## How to complete this task
Leave out the pictures and print the rest of the entries exactly as they stand.

## Data under study
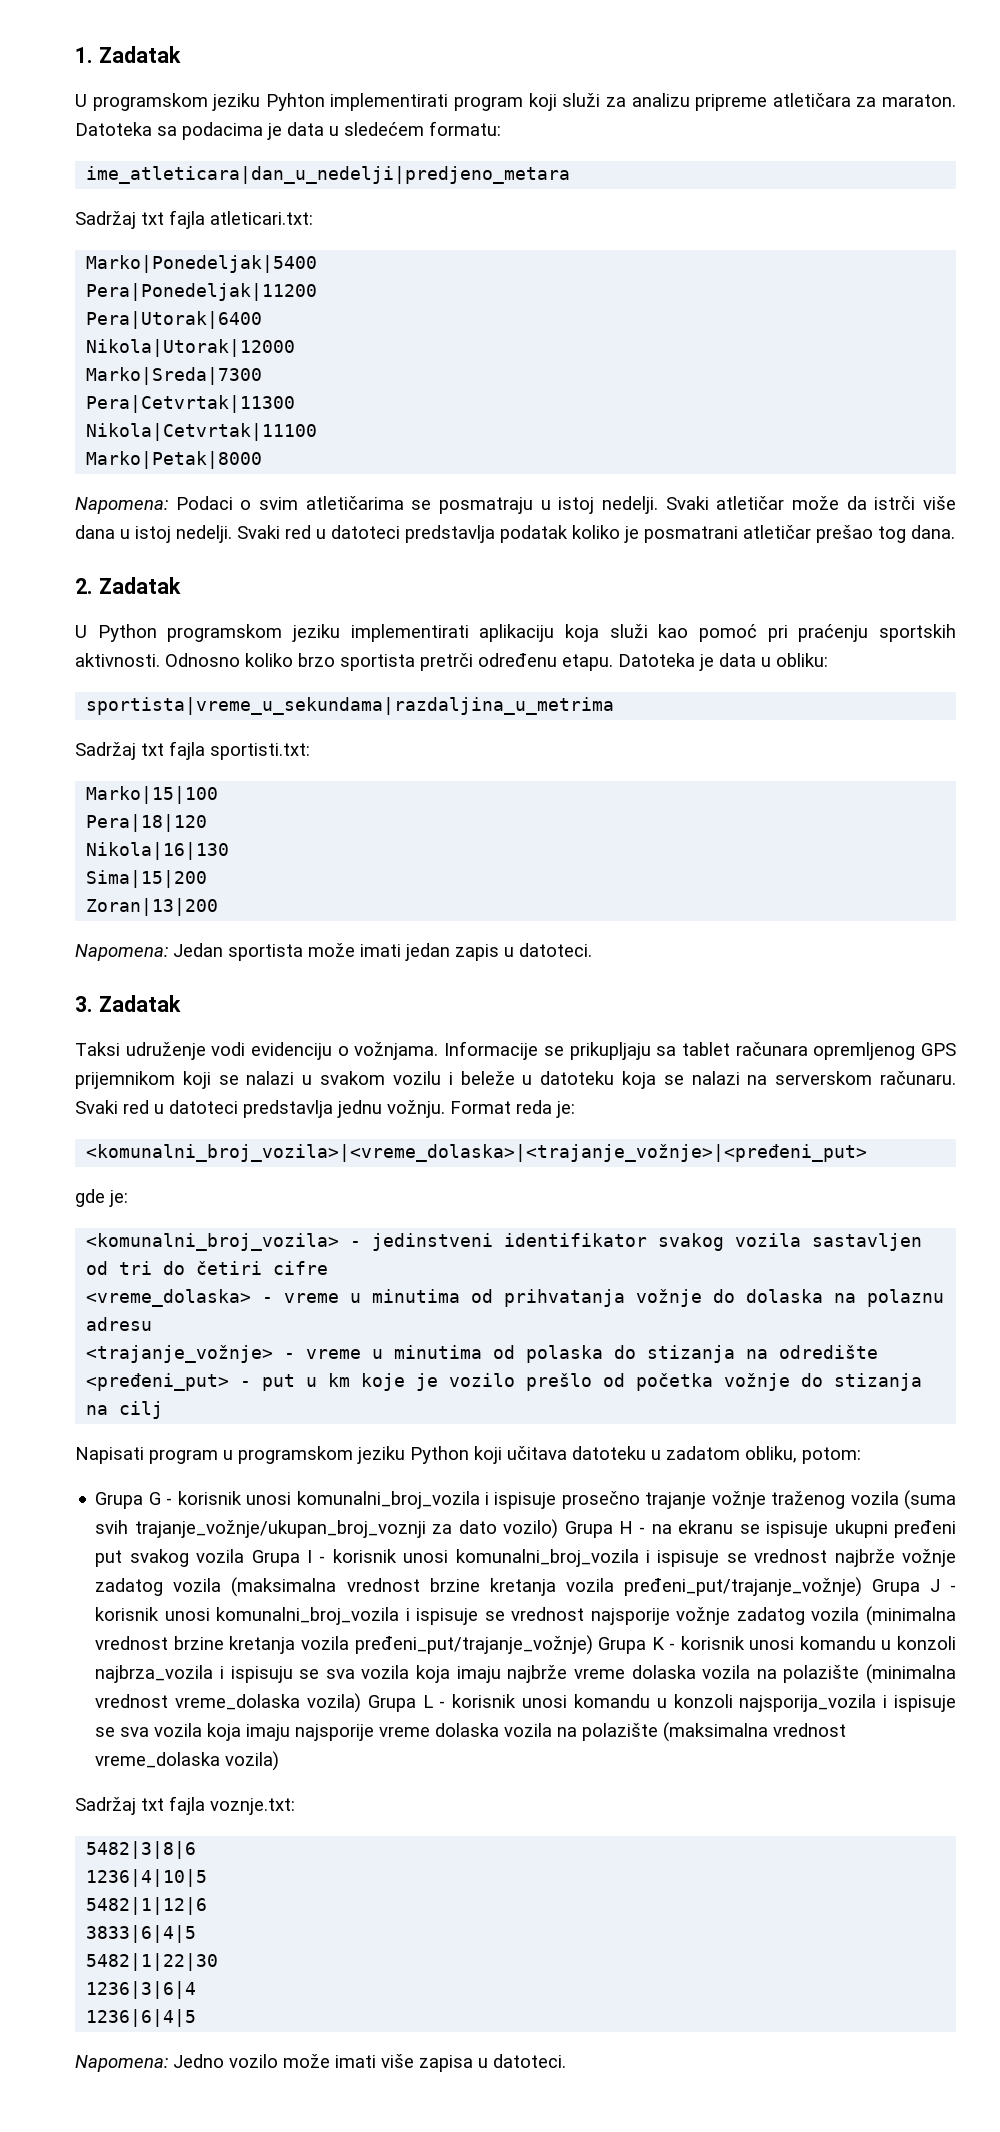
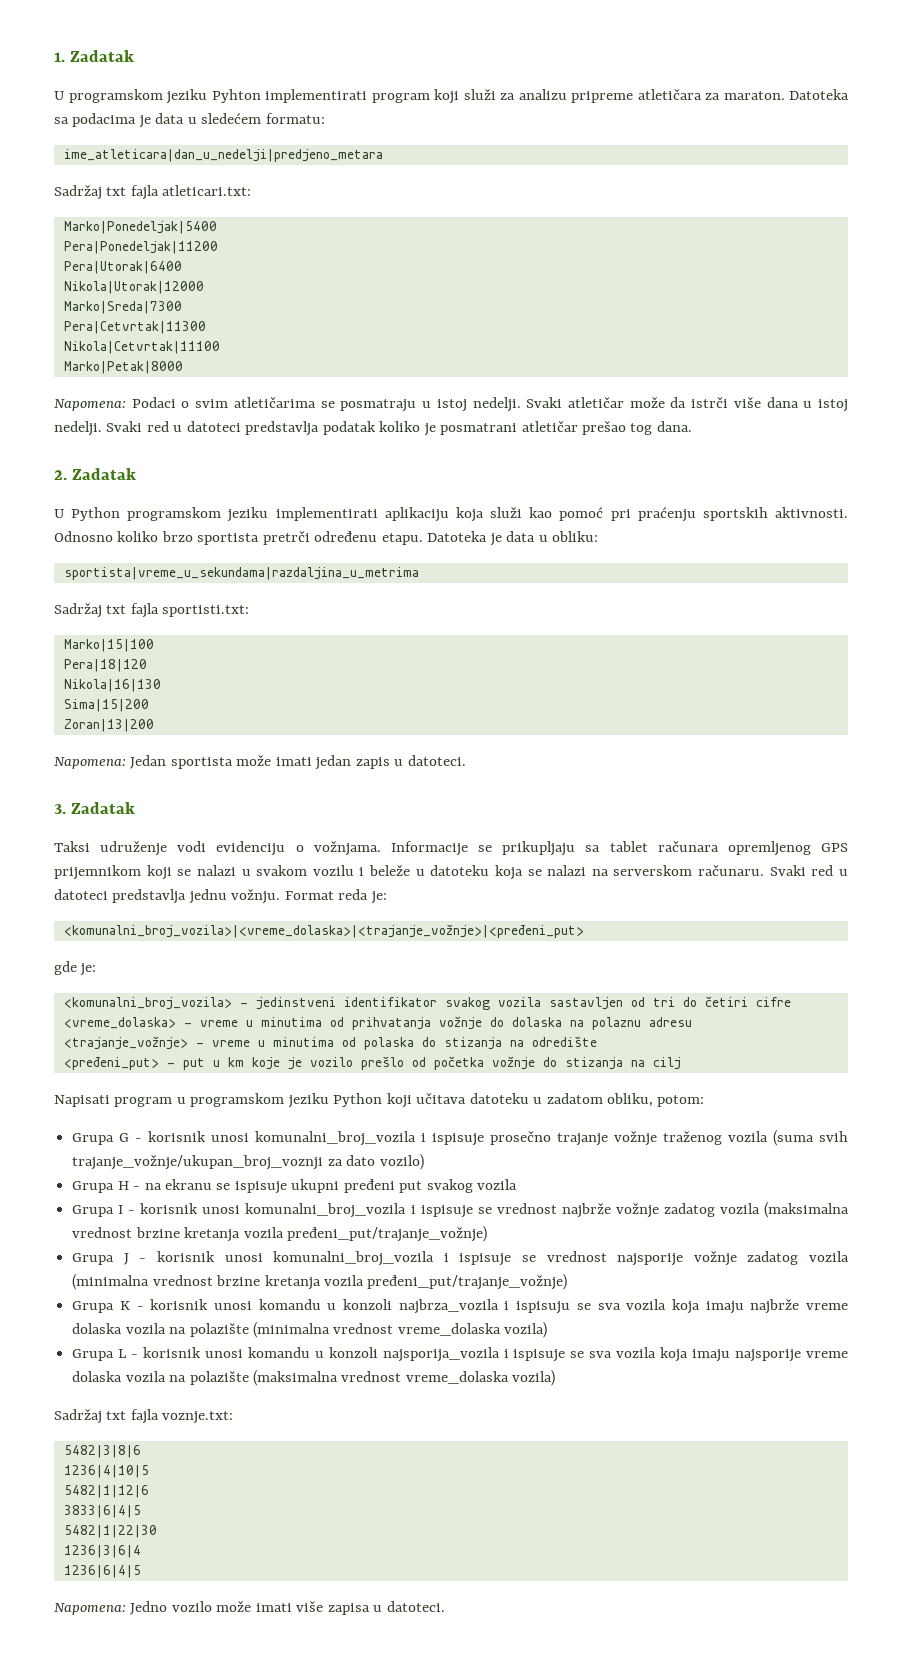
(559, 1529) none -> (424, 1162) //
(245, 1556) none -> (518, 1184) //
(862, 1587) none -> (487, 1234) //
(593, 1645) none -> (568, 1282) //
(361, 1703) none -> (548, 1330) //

## Solution below
(559, 1529) none -> (424, 1162) //
(245, 1556) none -> (518, 1184) //
(862, 1587) none -> (487, 1234) //
(593, 1645) none -> (568, 1282) //
(361, 1703) none -> (548, 1330) //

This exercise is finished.